::: Entries provided
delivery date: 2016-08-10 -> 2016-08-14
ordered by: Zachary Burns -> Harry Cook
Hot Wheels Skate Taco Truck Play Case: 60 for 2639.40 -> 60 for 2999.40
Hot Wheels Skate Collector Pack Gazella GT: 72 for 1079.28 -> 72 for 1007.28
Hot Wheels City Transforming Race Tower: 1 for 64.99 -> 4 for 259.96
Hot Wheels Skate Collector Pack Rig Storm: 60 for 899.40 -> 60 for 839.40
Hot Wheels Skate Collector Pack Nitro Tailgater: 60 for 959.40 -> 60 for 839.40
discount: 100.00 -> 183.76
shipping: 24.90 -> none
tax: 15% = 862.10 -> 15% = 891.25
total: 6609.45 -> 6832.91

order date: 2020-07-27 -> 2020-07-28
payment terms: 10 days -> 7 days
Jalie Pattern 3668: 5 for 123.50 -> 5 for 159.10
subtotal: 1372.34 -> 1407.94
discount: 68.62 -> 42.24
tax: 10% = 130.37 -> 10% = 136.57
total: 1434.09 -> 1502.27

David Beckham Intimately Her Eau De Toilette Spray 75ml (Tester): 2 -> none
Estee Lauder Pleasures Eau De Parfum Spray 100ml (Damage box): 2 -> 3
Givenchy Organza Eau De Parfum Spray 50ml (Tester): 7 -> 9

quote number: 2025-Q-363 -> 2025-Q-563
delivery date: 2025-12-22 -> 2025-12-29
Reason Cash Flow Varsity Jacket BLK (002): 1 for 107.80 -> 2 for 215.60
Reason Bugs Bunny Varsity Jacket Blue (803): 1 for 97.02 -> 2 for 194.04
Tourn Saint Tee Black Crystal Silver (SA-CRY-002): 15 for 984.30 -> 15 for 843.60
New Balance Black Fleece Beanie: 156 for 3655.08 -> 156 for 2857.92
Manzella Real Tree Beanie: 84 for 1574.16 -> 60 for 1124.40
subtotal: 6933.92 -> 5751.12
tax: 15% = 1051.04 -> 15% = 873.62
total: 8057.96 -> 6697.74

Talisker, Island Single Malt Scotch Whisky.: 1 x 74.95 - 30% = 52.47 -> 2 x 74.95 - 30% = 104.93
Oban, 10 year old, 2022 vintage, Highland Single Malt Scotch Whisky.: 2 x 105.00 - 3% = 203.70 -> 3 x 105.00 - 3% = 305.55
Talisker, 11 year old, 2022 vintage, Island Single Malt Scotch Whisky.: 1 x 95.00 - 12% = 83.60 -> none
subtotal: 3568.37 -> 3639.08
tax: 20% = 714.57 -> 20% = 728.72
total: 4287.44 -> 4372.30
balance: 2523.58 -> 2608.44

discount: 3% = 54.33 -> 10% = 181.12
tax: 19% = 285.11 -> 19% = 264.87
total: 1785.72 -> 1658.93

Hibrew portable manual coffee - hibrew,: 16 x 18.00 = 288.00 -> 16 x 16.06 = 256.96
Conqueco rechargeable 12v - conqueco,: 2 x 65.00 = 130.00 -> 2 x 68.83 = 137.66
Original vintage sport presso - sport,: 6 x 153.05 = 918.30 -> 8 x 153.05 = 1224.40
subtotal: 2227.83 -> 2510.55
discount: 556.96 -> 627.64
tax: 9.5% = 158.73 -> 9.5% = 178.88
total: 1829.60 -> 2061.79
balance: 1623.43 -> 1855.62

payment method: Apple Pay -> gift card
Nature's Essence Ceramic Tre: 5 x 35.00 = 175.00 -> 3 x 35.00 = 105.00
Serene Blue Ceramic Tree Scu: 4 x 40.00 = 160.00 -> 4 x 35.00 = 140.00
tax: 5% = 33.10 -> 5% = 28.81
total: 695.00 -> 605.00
::::::
- **Task description**:
Write the records above out again precisely.

- **Finished task**:
delivery date: 2016-08-10 -> 2016-08-14
ordered by: Zachary Burns -> Harry Cook
Hot Wheels Skate Taco Truck Play Case: 60 for 2639.40 -> 60 for 2999.40
Hot Wheels Skate Collector Pack Gazella GT: 72 for 1079.28 -> 72 for 1007.28
Hot Wheels City Transforming Race Tower: 1 for 64.99 -> 4 for 259.96
Hot Wheels Skate Collector Pack Rig Storm: 60 for 899.40 -> 60 for 839.40
Hot Wheels Skate Collector Pack Nitro Tailgater: 60 for 959.40 -> 60 for 839.40
discount: 100.00 -> 183.76
shipping: 24.90 -> none
tax: 15% = 862.10 -> 15% = 891.25
total: 6609.45 -> 6832.91

order date: 2020-07-27 -> 2020-07-28
payment terms: 10 days -> 7 days
Jalie Pattern 3668: 5 for 123.50 -> 5 for 159.10
subtotal: 1372.34 -> 1407.94
discount: 68.62 -> 42.24
tax: 10% = 130.37 -> 10% = 136.57
total: 1434.09 -> 1502.27

David Beckham Intimately Her Eau De Toilette Spray 75ml (Tester): 2 -> none
Estee Lauder Pleasures Eau De Parfum Spray 100ml (Damage box): 2 -> 3
Givenchy Organza Eau De Parfum Spray 50ml (Tester): 7 -> 9

quote number: 2025-Q-363 -> 2025-Q-563
delivery date: 2025-12-22 -> 2025-12-29
Reason Cash Flow Varsity Jacket BLK (002): 1 for 107.80 -> 2 for 215.60
Reason Bugs Bunny Varsity Jacket Blue (803): 1 for 97.02 -> 2 for 194.04
Tourn Saint Tee Black Crystal Silver (SA-CRY-002): 15 for 984.30 -> 15 for 843.60
New Balance Black Fleece Beanie: 156 for 3655.08 -> 156 for 2857.92
Manzella Real Tree Beanie: 84 for 1574.16 -> 60 for 1124.40
subtotal: 6933.92 -> 5751.12
tax: 15% = 1051.04 -> 15% = 873.62
total: 8057.96 -> 6697.74

Talisker, Island Single Malt Scotch Whisky.: 1 x 74.95 - 30% = 52.47 -> 2 x 74.95 - 30% = 104.93
Oban, 10 year old, 2022 vintage, Highland Single Malt Scotch Whisky.: 2 x 105.00 - 3% = 203.70 -> 3 x 105.00 - 3% = 305.55
Talisker, 11 year old, 2022 vintage, Island Single Malt Scotch Whisky.: 1 x 95.00 - 12% = 83.60 -> none
subtotal: 3568.37 -> 3639.08
tax: 20% = 714.57 -> 20% = 728.72
total: 4287.44 -> 4372.30
balance: 2523.58 -> 2608.44

discount: 3% = 54.33 -> 10% = 181.12
tax: 19% = 285.11 -> 19% = 264.87
total: 1785.72 -> 1658.93

Hibrew portable manual coffee - hibrew,: 16 x 18.00 = 288.00 -> 16 x 16.06 = 256.96
Conqueco rechargeable 12v - conqueco,: 2 x 65.00 = 130.00 -> 2 x 68.83 = 137.66
Original vintage sport presso - sport,: 6 x 153.05 = 918.30 -> 8 x 153.05 = 1224.40
subtotal: 2227.83 -> 2510.55
discount: 556.96 -> 627.64
tax: 9.5% = 158.73 -> 9.5% = 178.88
total: 1829.60 -> 2061.79
balance: 1623.43 -> 1855.62

payment method: Apple Pay -> gift card
Nature's Essence Ceramic Tre: 5 x 35.00 = 175.00 -> 3 x 35.00 = 105.00
Serene Blue Ceramic Tree Scu: 4 x 40.00 = 160.00 -> 4 x 35.00 = 140.00
tax: 5% = 33.10 -> 5% = 28.81
total: 695.00 -> 605.00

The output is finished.